- Opening Delimiter -
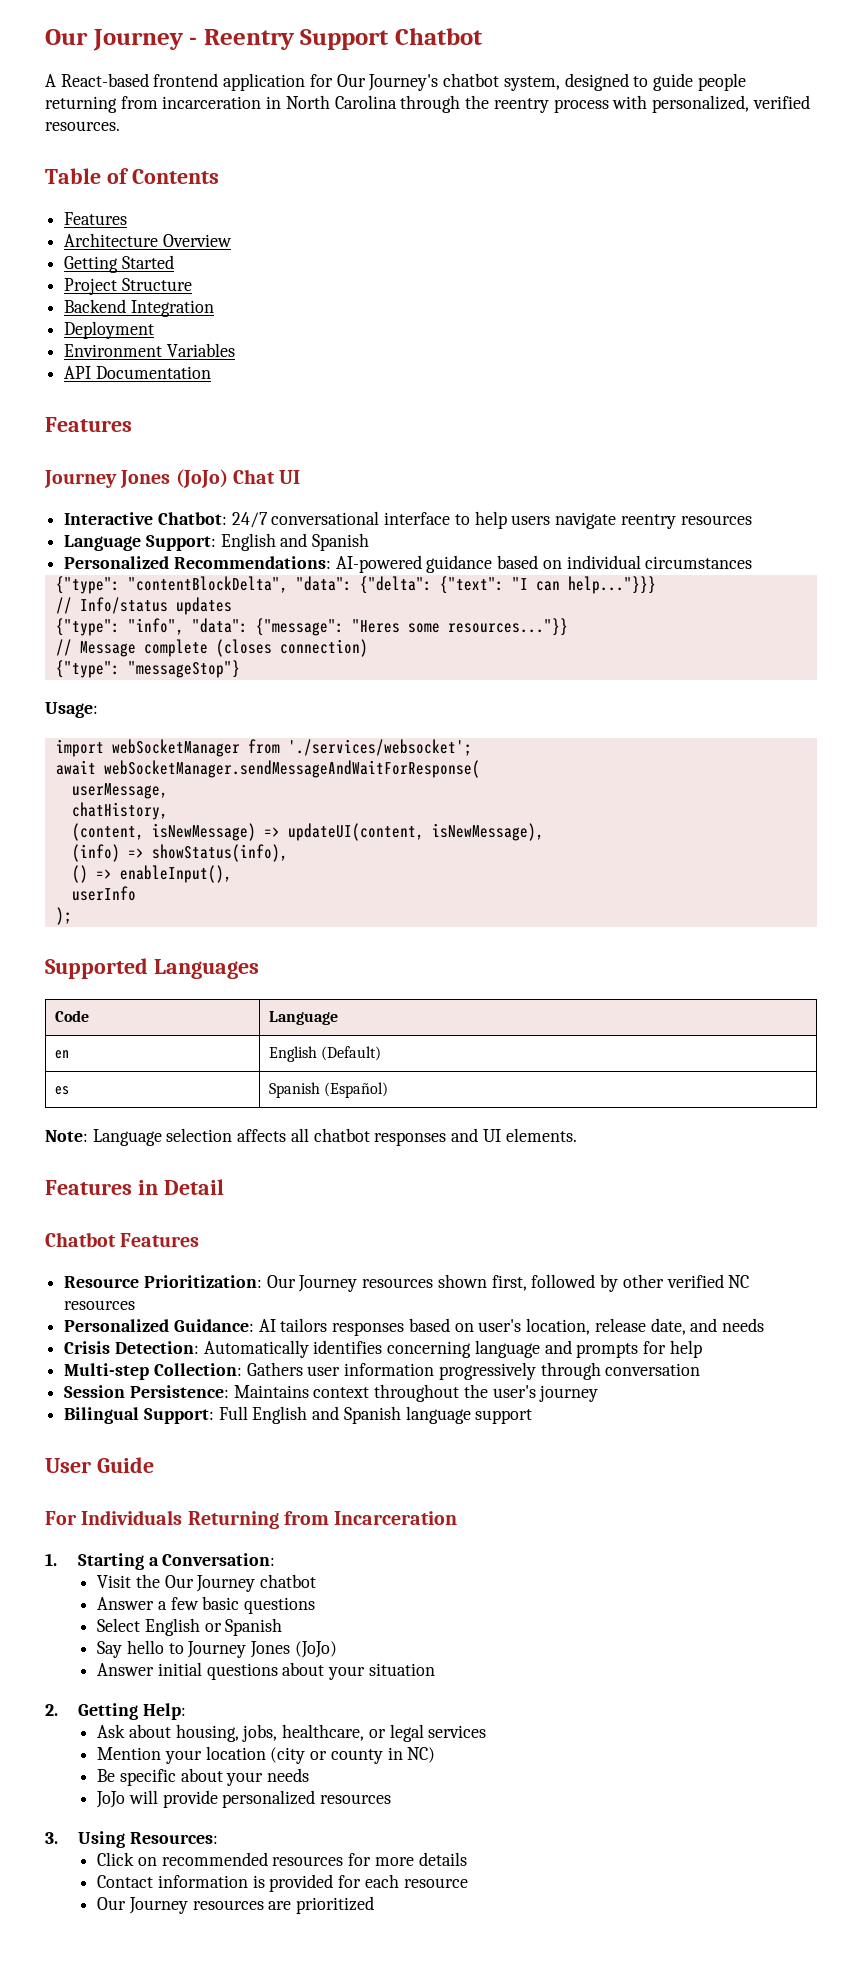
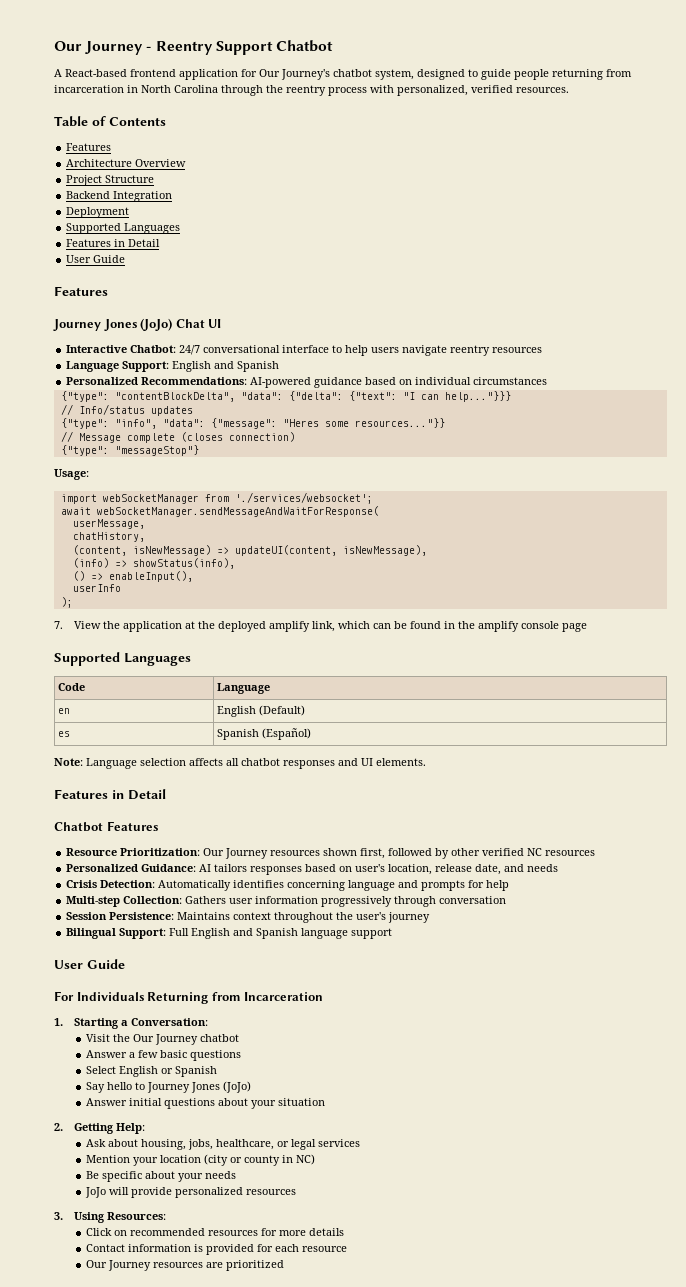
- Getting Started
  Deployment
- Environment Variables
- API Documentation
+ Supported Languages
+ Features in Detail
+ User Guide
+ 7. View the application at the deployed amplify link, which can be found in the amplify console page

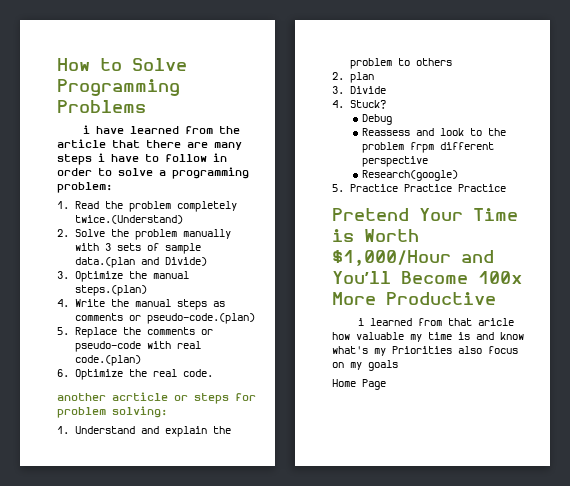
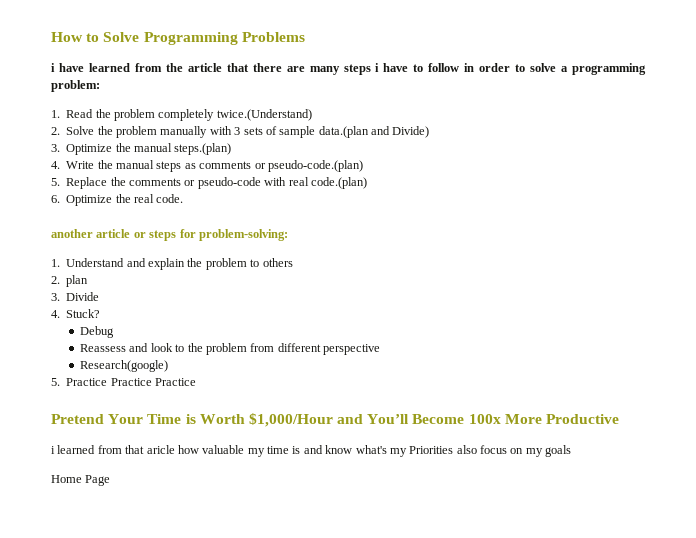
- another acrticle or steps for problem solving:
+ another article or steps for problem-solving:
- Reassess and look to the problem frpm different perspective
+ Reassess and look to the problem from different perspective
- Closing Delimiter -
▶ _Aim of the exercise_: Restate the data word for word from its first line through the line with "another article or", leaving out any picture along the way.

▶ _Solved exercise_:
- Getting Started
  Deployment
- Environment Variables
- API Documentation
+ Supported Languages
+ Features in Detail
+ User Guide
+ 7. View the application at the deployed amplify link, which can be found in the amplify console page

- another acrticle or steps for problem solving:
+ another article or steps for problem-solving:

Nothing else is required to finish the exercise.